Buggy behavior with threaded runtime (-N1 working, -N2 getting into <<loop>>)

changed weight to 5

changed the description

I get the same behavior with HEAD.

Compiling with -debug I sometimes get

BrokenCode: internal error: ASSERTION FAILED: file rts/Schedule.c, line 570

I simplified the problem a little. The first command line argument is for the chunk size given to parListChunk, which seems to matter. I get the same result with ghc-7.8.3 and ghc-7.10.1 on os x

import           Control.Parallel.Strategies
import           System.Environment

type Pair = (Int, [Int])

loop' :: Pair ->  [Pair] 
loop' (size,qns) = go 1
    where go n | n > size  = []
               | otherwise =  (size, n:qns) : (go (n+1))

worker :: Int -> Int -> Pair -> [Pair]
worker chunksize =  go 
    where go 1  = loop' 
          go n  = withStrategy (parListChunk chunksize rseq) 
                 . concatMap (go (n-1)) 
                 . loop' 

main :: IO ()
main = do
    chunksize:n:_ <- fmap (map read) getArgs
    print $ length (worker chunksize n (n,[]))

With this i get, e.g.:

$ ./threads 3 7 +RTS -N2
threads: <<loop>>

$ ./threads 2 7 +RTS -N2  --reduce chunk size to 2
823543

$ ./threads 2 7 +RTS -N1 -- use N1 instead
823543

$ ./threads 3 7 +RTS -N1
823543

This came into my head again. It can be simplified, and I think clarified, like so:

import           Control.Parallel.Strategies
import           System.Environment

parConcatMapN :: Int -> Int -> (a -> [a]) -> a -> [a]
parConcatMapN chunksize depth step =  go depth 
    where go 0  = (:[])
          go n  = withStrategy (parListChunk chunksize rseq) 
                 . concatMap (go (n-1)) 
                 . step

main :: IO ()
main = do
    depth:_ <- fmap (map read) getArgs
    print $ length (test depth)

test depth = parConcatMapN 3 depth show 'x'  
-- i.e.  iterate (concatMap show) 'x' !! depth

We keep re-chunking, but do not respect the chunking we already did, in the would-be progress through

'x'
'\'''x''\''
'\'''\\''\'''\'''\'''x''\'''\'''\\''\'''\''
...

We've run into what seems to be the same issue. We've isolated a test case here: https://gist.github.com/j-e-k/bf8c5f027178ee20ac94

Could we get this fixed in 7.10.2?

I'd love it to be fixed in 7.10.2, but first someone needs to volunteer to look into what is wrong, and hopefully find out how to fix it. Is it a bug in a library? In the RTS? In the compiler?

Help needed!

Simon

Attached file par.hs ($1101).

single-module reproducer

I inlined the relevant parts of the parallel package into michaelt's example for the sake of testing across multiple versions of GHC. In the process I discovered that building with -feager-blackholing is necessary to reproduce the bug. Well, not surprising. (The parallel package specifies this flag in its cabal file.) To be specific, I am building it as

ghc -threaded -O -rtsopts par -fforce-recomp -feager-blackholing

and running as

while ./par 8 +RTS -N4; do :; done

until it fails (which is usually immediately).

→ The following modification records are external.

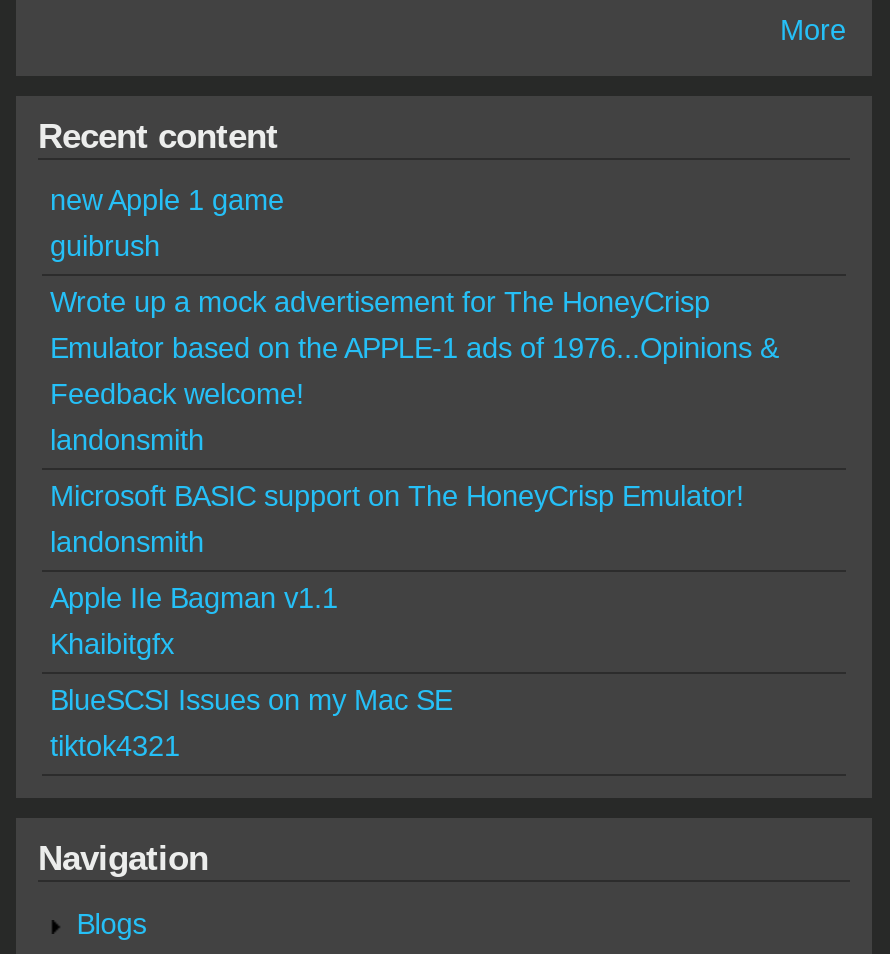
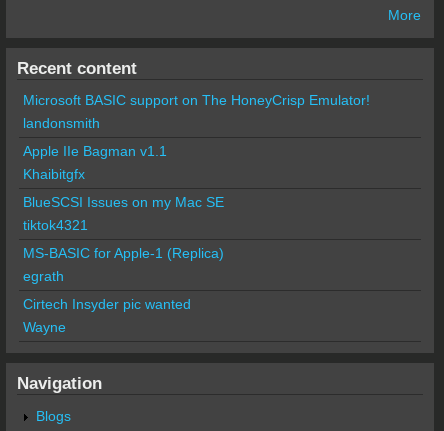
- new Apple 1 game
- guibrush
- Wrote up a mock advertisement for The HoneyCrisp
- Emulator based on the APPLE-1 ads of 1976...Opinions &
- Feedback welcome!
- landonsmith

moved up: Microsoft BASIC support on The HoneyCrisp Emulator! | landonsmith | Apple IIe Bagman v1.1 | Khaibitgfx | BlueSCSI Issues on my Mac SE | tiktok4321

+ MS-BASIC for Apple-1 (Replica)
+ egrath
+ Cirtech Insyder pic wanted
+ Wayne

I managed to bisect the failure down to these three commits between 7.6 and 7.8 which added cardinality analysis: https://github.com/ghc/ghc/compare/da4ff650ae77930a5a10d4886c8bc7d37f081db7...62653122f3cf2d48a475cadecc9b4483488c9769

Interestingly in the versions that have cardinality analysis, the program still loops even when built with -fkill-absence.

Hopefully this provides some clues to someone...

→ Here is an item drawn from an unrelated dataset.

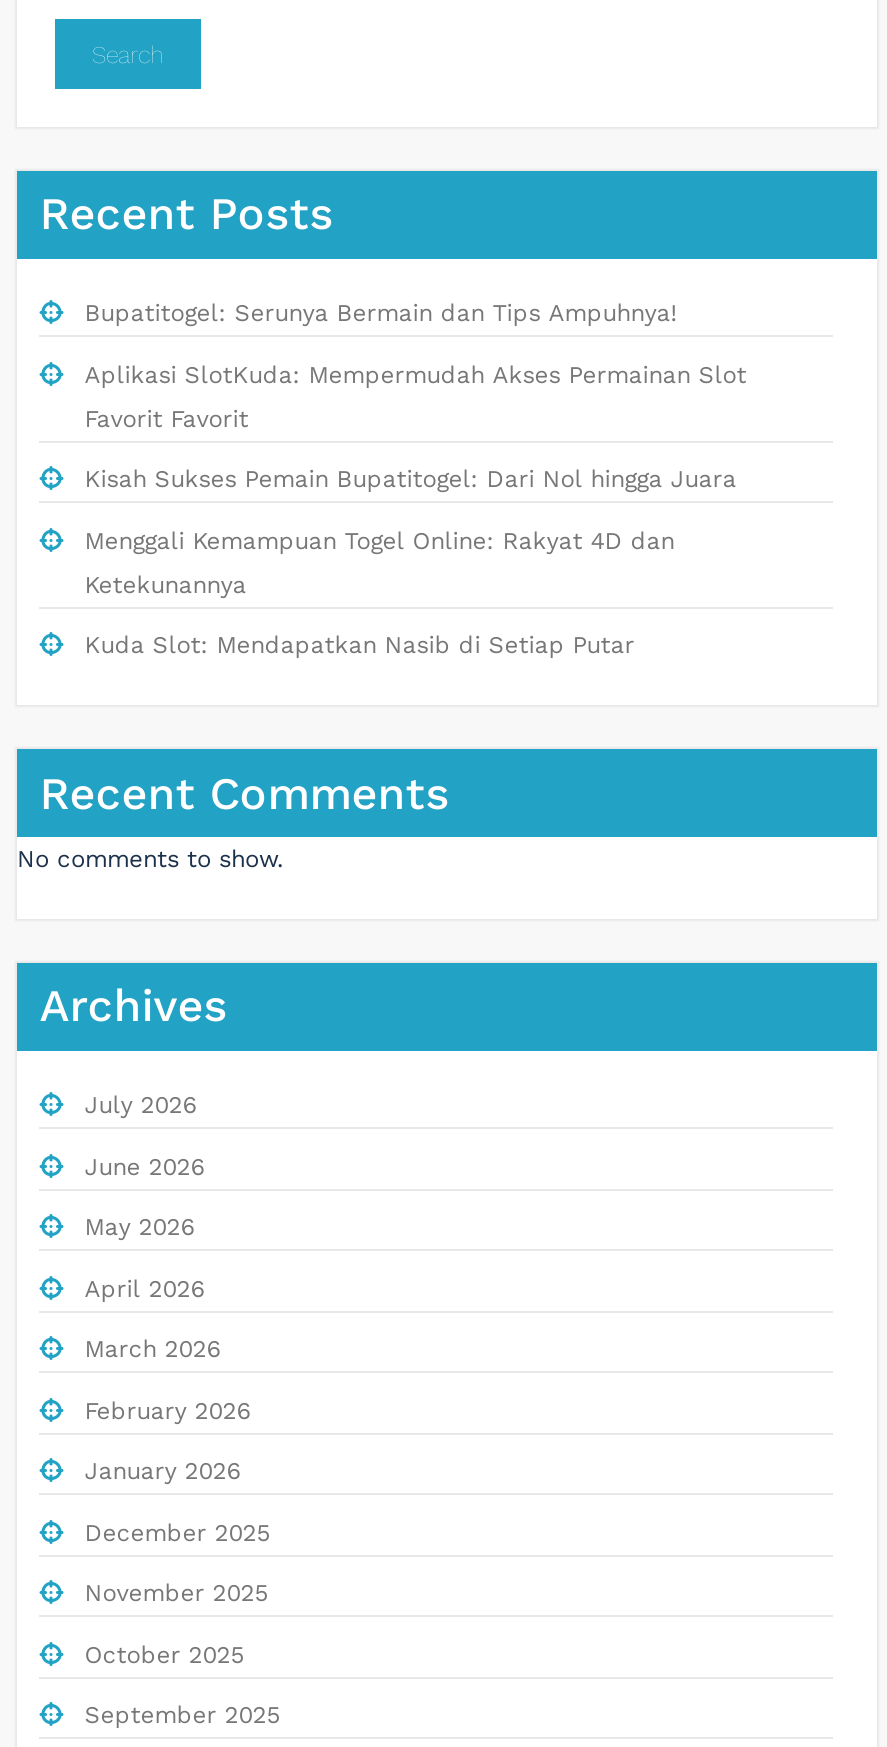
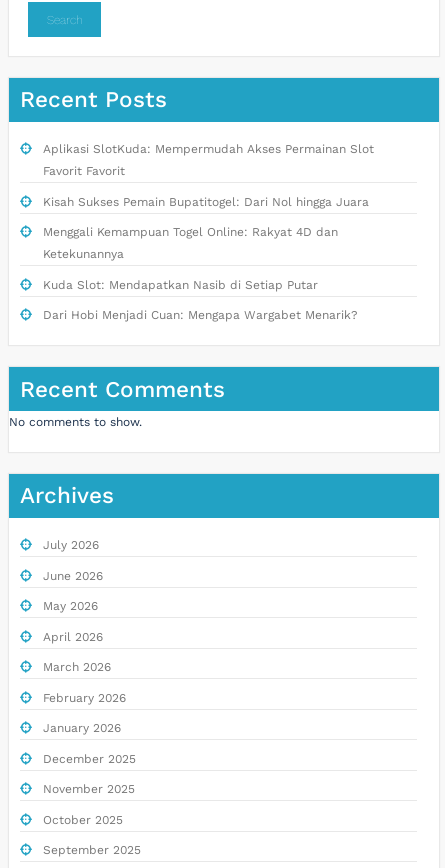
- Bupatitogel: Serunya Bermain dan Tips Ampuhnya!

moved up: Aplikasi SlotKuda: Mempermudah Akses Permainan Slot | Favorit Favorit | Kisah Sukses Pemain Bupatitogel: Dari Nol hingga Juara | Menggali Kemampuan Togel Online: Rakyat 4D dan | Ketekunannya | Kuda Slot: Mendapatkan Nasib di Setiap Putar

+ Dari Hobi Menjadi Cuan: Mengapa Wargabet Menarik?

That's extremely helpful, thank you Reid.

I'm guessing that the culprit, somehow, is this code in CoreToStg:

    upd_flag | isSingleUsed (idDemandInfo bndr)  = SingleEntry
             | otherwise                         = Updatable

This arranges not to black-hole a thunk that is used at most once. Can you try with -fkill-one-shot? That switches off this optimisation, and I bet it'll make the program work.

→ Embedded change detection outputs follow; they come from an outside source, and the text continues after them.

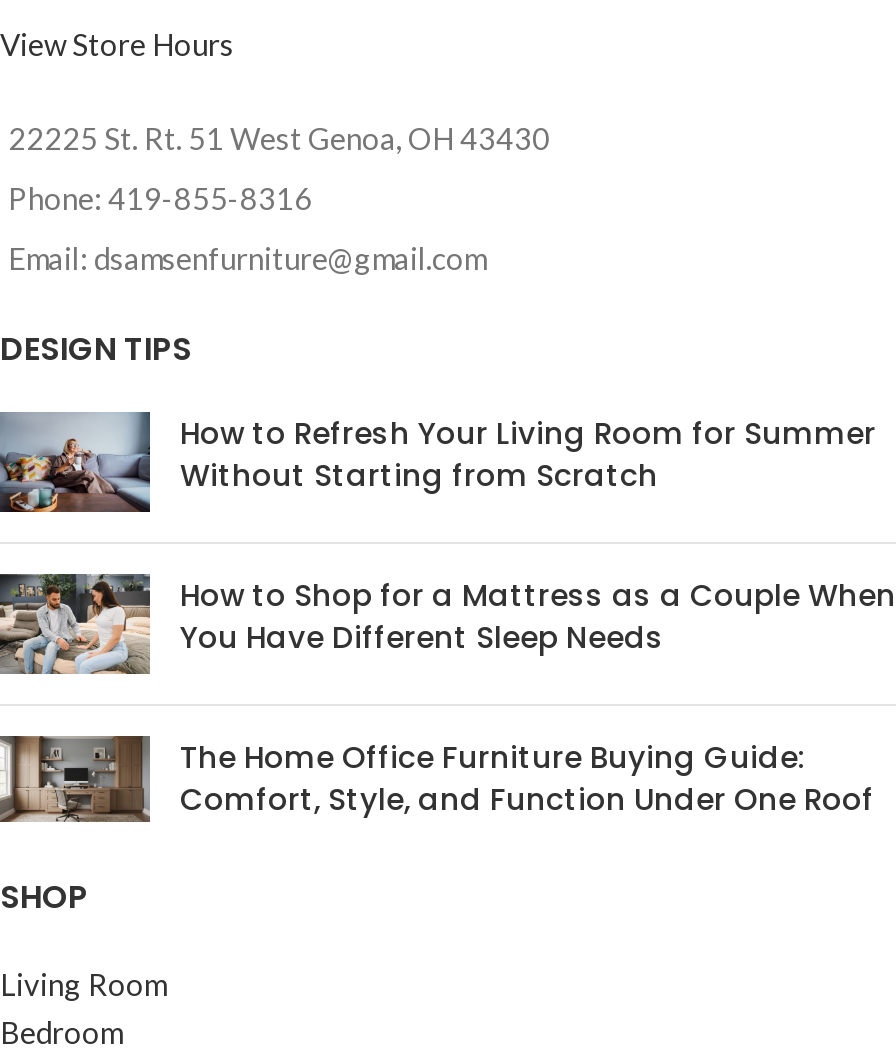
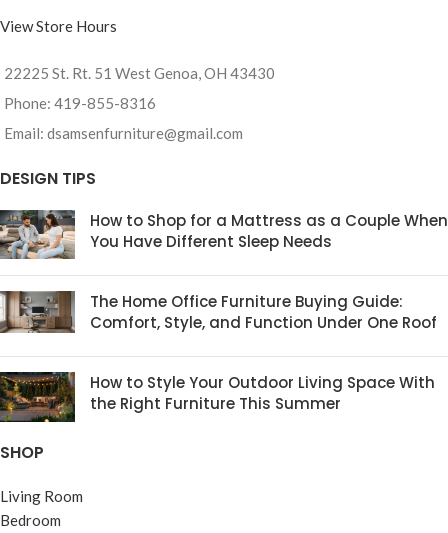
- [image]
- How to Refresh Your Living Room for Summer
- Without Starting from Scratch

moved up: [image] | How to Shop for a Mattress as a Couple When | You Have Different Sleep Needs | The Home Office Furniture Buying Guide: | Comfort, Style, and Function Under One Roof

+ [image]
+ How to Style Your Outdoor Living Space With
+ the Right Furniture This Summer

Assuming that does fix it, the next question is: is it just the CoreToStg upd_flag? (-fkill-one-shot affects more things than just that one spot.) The next thing I'd do would be just to comment out the SingleEntry case above, rebuild the compiler, and check that the bug is gone. I'm 95% sure that it'll will, but worth checking.

Next. If some thunk is being marked SingleEntry, and that that is causing the bug:

Which thunk is it?
Is it really single-entry? (I.e. is the analysis right or not)

If you -ddump-stg and look for thunks marked \s, those are the single-entry ones. There probably aren't very many. If it's very few, we could look at the "is the analysis right?" question. If it's many, we'll need to find a way to narrow it down somehow.

Simon

BTW is is the overloading of Traversable important? Eliminate it from the single-module reproducer?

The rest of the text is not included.